Internationally, New Zealand has given personhood rights to the Whanganui River, the Ojibwi adopted the rights of the manoomin wild rice, and perhaps most surprisingly Lake Erie was granted personhood rights, though it is currently being challenged in court. Overall, allowing the environment to be considered a living entity reflects the values of communities, and provides protection during shifting tides of climate change.
Recognizing Dynamic Flows
Rivers are dynamic – rain or snow contributions make levels rise, and drought and water diversions reduce flows. Think of rivers as living – dynamic, always changing. One specific flow isn’t what makes a river whole – just as one personality trait does not characterize a person.

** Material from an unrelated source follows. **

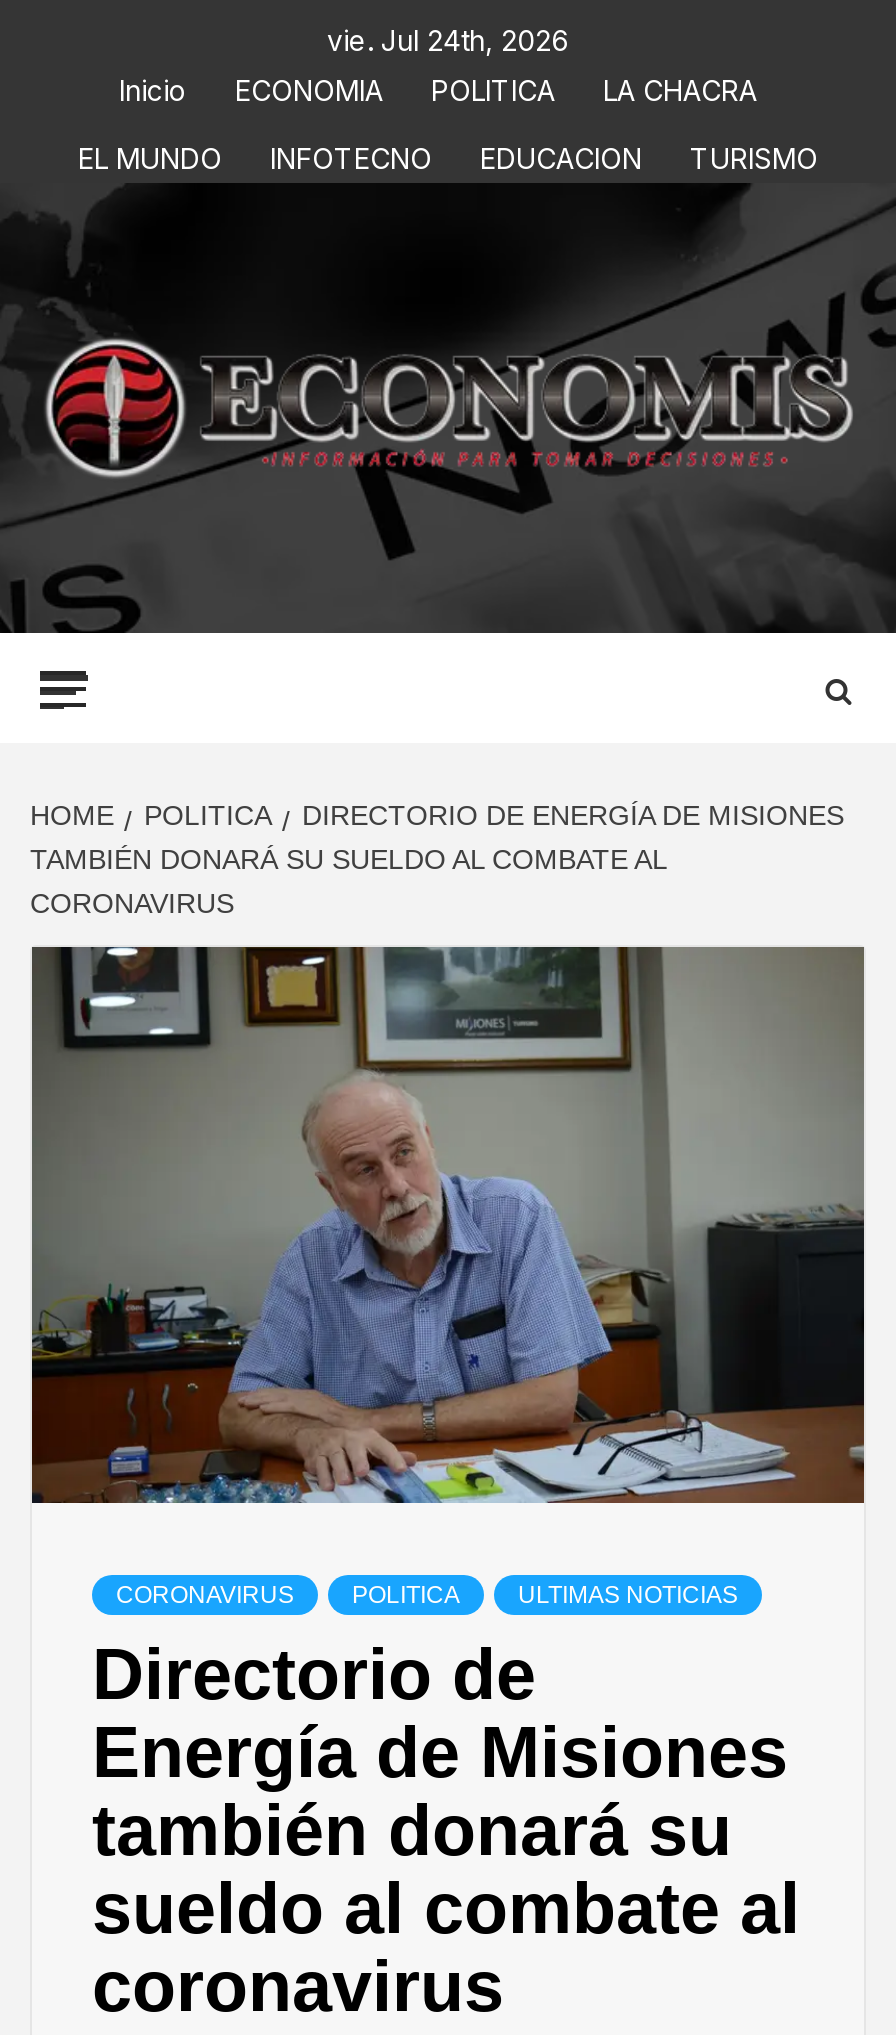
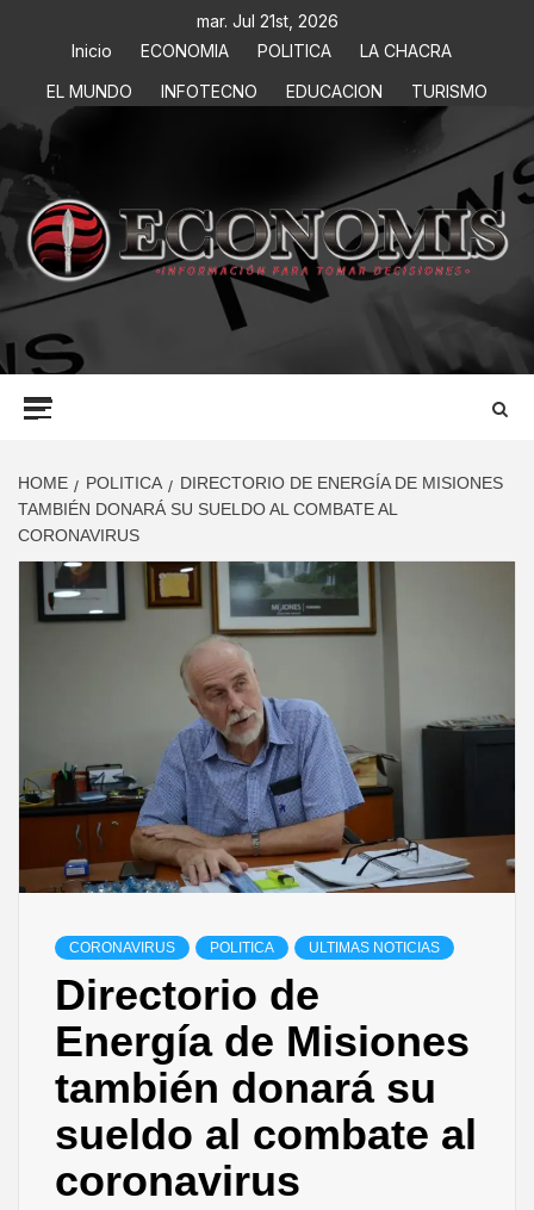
[327,23,569,57] vie. Jul 24th, 2026 -> [196,11,338,31] mar. Jul 21st, 2026

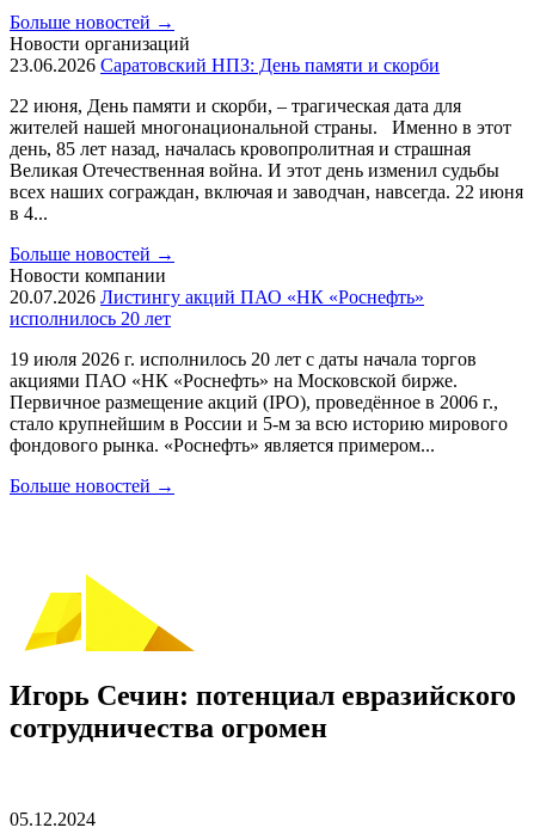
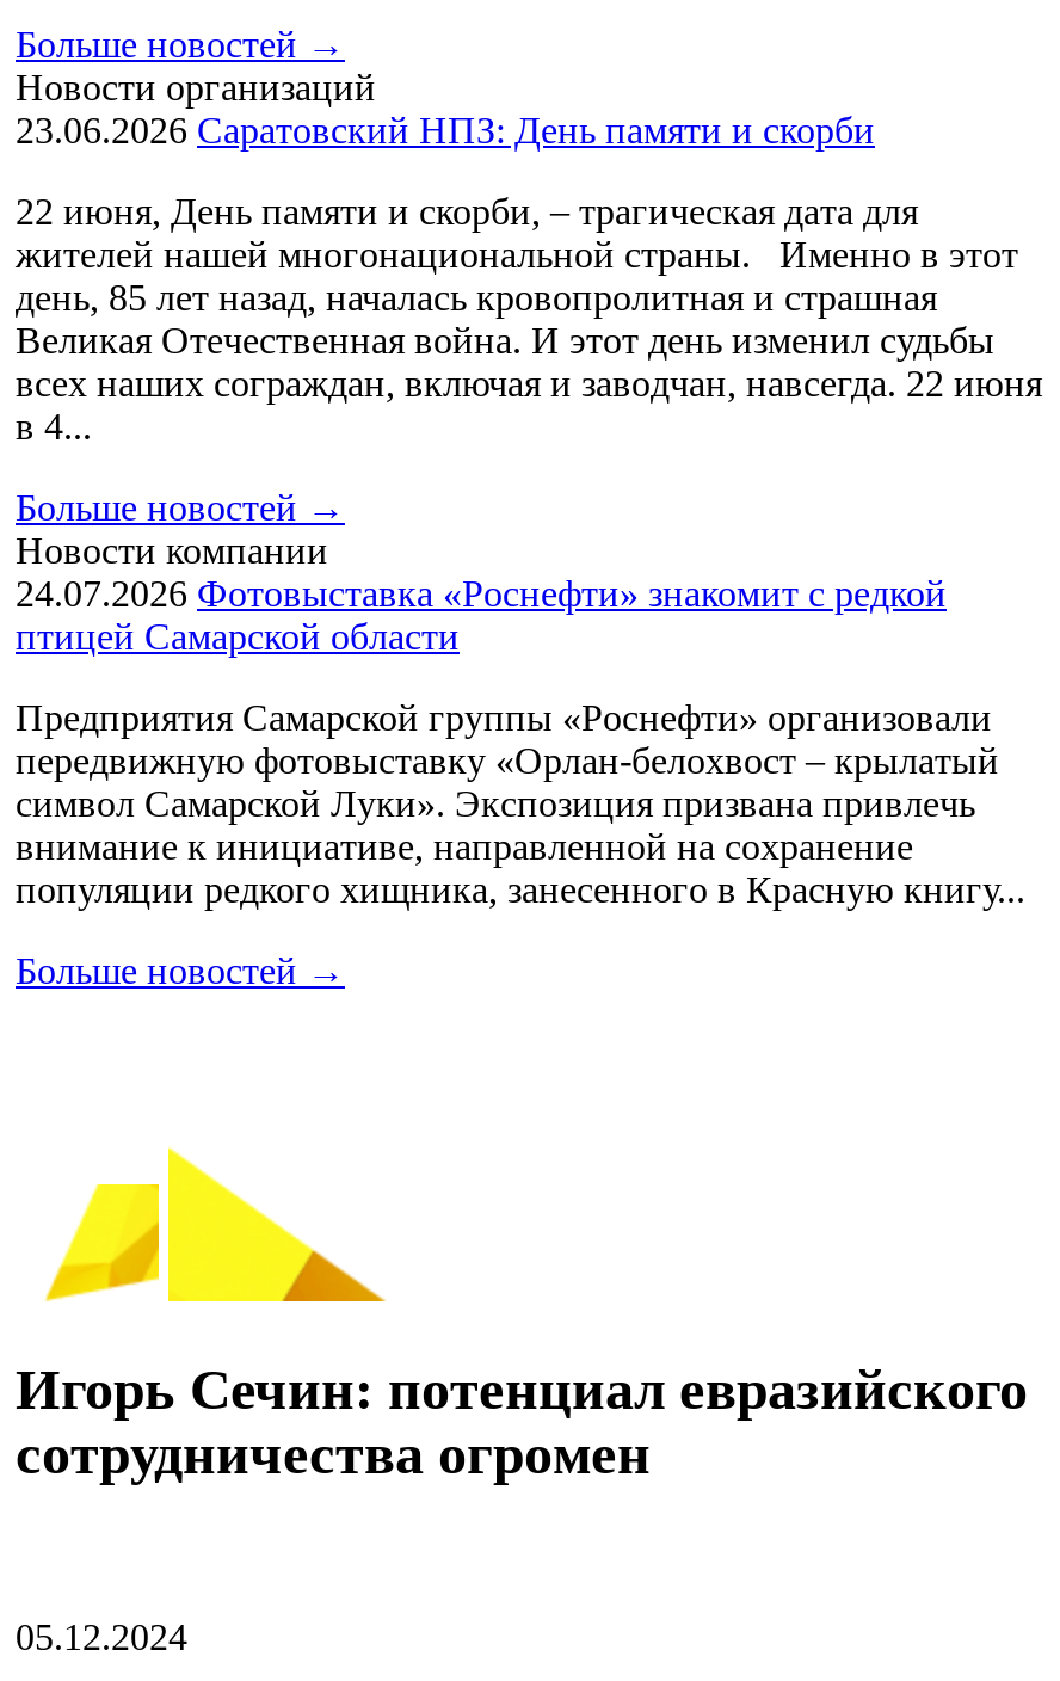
[10,287,424,329] 20.07.2026 Листингу акций ПАО «НК «Роснефть» | исполнилось 20 лет -> [16,573,947,657] 24.07.2026 Фотовыставка «Роснефти» знакомит с редкой | птицей Самарской области
[10,349,508,455] 19 июля 2026 г. исполнилось 20 лет с даты начала торгов | акциями ПАО «НК «Роснефть» на Московской бирже. | Первичное размещение акций (IPO), проведённое в 2006 г., | стало крупнейшим в России и 5-м за всю историю мирового | фондового рынка. «Роснефть» является примером... -> [16,697,1025,910] Предприятия Самарской группы «Роснефти» организовали | передвижную фотовыставку «Орлан-белохвост – крылатый | символ Самарской Луки». Экспозиция призвана привлечь | внимание к инициативе, направленной на сохранение | популяции редкого хищника, занесенного в Красную книгу...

Translating ever-changing flows into a single water right isn’t easy, and without much exception, most instream water rights are in place for specific segments and specific times of year at a single flow volume. Science doesn’t generally translate to policy, so one challenge for the future will be to ensure living rivers are given rights on a larger scale that can begin to recognize the immense value of the river’s natural flows.
One thing is certain, as climate change continues to create uncertain and dire conditions for the world, allowing rivers to function naturally will help maintain natural genetic biodiversity that still exists – and all life to persist on this planet.